Every line below between the line holding "[35,312,288,352] APPLAUD 25" and the line holding "[57,8,135,26] July 22, 2026", inclusive, should be repeated exactly, and all other lines omitted.

-- Source data follows --

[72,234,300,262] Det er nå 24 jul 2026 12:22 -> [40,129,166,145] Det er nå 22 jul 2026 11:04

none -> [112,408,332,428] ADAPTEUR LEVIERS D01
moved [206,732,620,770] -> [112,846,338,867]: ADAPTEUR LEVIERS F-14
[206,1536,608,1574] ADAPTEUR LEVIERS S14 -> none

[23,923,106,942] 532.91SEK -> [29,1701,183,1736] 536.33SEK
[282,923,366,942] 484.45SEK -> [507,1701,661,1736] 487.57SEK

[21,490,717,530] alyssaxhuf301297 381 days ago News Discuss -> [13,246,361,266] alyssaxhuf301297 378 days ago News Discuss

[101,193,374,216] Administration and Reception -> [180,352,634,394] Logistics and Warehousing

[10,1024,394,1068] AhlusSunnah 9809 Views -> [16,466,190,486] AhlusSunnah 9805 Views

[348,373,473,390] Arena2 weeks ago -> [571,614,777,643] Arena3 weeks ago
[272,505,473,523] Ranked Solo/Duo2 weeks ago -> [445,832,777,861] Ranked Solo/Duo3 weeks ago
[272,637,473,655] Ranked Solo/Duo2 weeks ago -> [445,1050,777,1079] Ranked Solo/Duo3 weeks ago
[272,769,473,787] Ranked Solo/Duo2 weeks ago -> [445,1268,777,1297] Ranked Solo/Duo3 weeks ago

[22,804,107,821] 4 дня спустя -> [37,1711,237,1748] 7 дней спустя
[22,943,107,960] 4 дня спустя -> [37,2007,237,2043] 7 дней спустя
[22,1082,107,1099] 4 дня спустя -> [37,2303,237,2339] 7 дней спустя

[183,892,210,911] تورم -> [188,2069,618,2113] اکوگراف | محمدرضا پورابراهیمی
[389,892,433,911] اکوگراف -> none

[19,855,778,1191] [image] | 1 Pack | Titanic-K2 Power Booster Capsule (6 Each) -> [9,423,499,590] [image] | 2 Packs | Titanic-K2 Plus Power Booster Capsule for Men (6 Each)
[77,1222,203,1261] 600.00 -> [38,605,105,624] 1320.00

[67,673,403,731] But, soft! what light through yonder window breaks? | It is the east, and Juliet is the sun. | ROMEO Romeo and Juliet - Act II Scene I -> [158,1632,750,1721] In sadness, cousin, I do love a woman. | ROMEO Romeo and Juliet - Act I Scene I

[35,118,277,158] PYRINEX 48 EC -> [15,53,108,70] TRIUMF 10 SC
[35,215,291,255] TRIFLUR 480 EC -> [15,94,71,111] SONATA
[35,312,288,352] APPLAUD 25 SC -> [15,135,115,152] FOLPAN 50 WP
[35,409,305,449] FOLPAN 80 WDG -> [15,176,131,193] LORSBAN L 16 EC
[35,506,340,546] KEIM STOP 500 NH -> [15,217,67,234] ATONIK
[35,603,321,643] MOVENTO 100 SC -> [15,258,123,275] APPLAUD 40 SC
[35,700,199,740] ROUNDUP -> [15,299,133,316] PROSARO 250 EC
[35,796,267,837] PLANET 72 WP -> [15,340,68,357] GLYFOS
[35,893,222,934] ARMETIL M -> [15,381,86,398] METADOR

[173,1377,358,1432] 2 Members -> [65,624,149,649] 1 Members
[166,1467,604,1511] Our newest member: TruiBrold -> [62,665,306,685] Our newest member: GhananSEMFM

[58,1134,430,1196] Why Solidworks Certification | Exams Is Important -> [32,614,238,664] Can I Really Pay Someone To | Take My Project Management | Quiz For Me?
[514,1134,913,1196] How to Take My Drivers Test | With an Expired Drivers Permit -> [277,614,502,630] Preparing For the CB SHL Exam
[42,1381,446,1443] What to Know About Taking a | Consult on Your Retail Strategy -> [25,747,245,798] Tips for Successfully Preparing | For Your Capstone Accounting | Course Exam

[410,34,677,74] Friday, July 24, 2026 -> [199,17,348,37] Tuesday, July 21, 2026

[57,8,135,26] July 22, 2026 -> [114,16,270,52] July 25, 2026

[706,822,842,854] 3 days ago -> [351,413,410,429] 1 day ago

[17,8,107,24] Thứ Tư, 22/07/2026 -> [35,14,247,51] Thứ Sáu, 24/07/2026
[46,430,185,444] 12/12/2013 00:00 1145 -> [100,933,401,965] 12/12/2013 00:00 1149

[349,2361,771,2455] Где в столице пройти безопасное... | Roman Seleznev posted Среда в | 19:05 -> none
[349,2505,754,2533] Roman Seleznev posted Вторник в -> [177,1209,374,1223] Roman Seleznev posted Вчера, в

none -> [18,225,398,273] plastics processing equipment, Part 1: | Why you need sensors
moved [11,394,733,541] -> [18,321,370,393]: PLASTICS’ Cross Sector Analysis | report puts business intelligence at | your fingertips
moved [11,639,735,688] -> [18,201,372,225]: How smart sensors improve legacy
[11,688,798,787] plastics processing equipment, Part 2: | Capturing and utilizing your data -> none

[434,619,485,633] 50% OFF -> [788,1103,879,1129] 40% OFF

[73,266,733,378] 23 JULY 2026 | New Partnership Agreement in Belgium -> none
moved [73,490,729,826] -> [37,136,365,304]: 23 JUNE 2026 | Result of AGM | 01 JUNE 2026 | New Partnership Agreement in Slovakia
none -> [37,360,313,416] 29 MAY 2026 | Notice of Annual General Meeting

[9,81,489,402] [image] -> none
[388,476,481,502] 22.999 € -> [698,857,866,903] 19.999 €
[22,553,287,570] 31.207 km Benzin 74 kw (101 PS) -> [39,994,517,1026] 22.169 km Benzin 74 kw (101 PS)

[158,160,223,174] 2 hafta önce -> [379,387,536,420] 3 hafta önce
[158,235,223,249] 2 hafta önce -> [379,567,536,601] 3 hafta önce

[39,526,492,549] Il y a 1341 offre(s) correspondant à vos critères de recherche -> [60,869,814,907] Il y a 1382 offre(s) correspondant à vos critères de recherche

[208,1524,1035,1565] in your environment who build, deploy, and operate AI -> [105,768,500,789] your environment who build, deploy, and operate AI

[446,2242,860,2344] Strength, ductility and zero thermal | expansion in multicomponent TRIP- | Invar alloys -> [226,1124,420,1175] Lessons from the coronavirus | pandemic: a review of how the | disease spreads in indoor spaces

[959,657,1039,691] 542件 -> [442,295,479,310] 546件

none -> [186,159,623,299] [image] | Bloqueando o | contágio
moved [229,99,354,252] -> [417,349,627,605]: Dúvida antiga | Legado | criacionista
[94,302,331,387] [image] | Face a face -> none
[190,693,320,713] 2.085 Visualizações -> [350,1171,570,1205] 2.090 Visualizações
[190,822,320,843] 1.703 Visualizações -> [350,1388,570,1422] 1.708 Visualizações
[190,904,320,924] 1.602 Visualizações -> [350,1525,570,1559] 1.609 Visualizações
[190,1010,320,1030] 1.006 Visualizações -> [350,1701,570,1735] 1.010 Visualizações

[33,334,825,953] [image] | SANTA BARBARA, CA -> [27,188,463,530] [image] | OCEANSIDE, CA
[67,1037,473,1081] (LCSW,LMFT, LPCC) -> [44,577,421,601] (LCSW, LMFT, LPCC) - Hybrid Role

-- Source data concluded --

** Response to this task **
[35,312,288,352] APPLAUD 25 SC -> [15,135,115,152] FOLPAN 50 WP
[35,409,305,449] FOLPAN 80 WDG -> [15,176,131,193] LORSBAN L 16 EC
[35,506,340,546] KEIM STOP 500 NH -> [15,217,67,234] ATONIK
[35,603,321,643] MOVENTO 100 SC -> [15,258,123,275] APPLAUD 40 SC
[35,700,199,740] ROUNDUP -> [15,299,133,316] PROSARO 250 EC
[35,796,267,837] PLANET 72 WP -> [15,340,68,357] GLYFOS
[35,893,222,934] ARMETIL M -> [15,381,86,398] METADOR

[173,1377,358,1432] 2 Members -> [65,624,149,649] 1 Members
[166,1467,604,1511] Our newest member: TruiBrold -> [62,665,306,685] Our newest member: GhananSEMFM

[58,1134,430,1196] Why Solidworks Certification | Exams Is Important -> [32,614,238,664] Can I Really Pay Someone To | Take My Project Management | Quiz For Me?
[514,1134,913,1196] How to Take My Drivers Test | With an Expired Drivers Permit -> [277,614,502,630] Preparing For the CB SHL Exam
[42,1381,446,1443] What to Know About Taking a | Consult on Your Retail Strategy -> [25,747,245,798] Tips for Successfully Preparing | For Your Capstone Accounting | Course Exam

[410,34,677,74] Friday, July 24, 2026 -> [199,17,348,37] Tuesday, July 21, 2026

[57,8,135,26] July 22, 2026 -> [114,16,270,52] July 25, 2026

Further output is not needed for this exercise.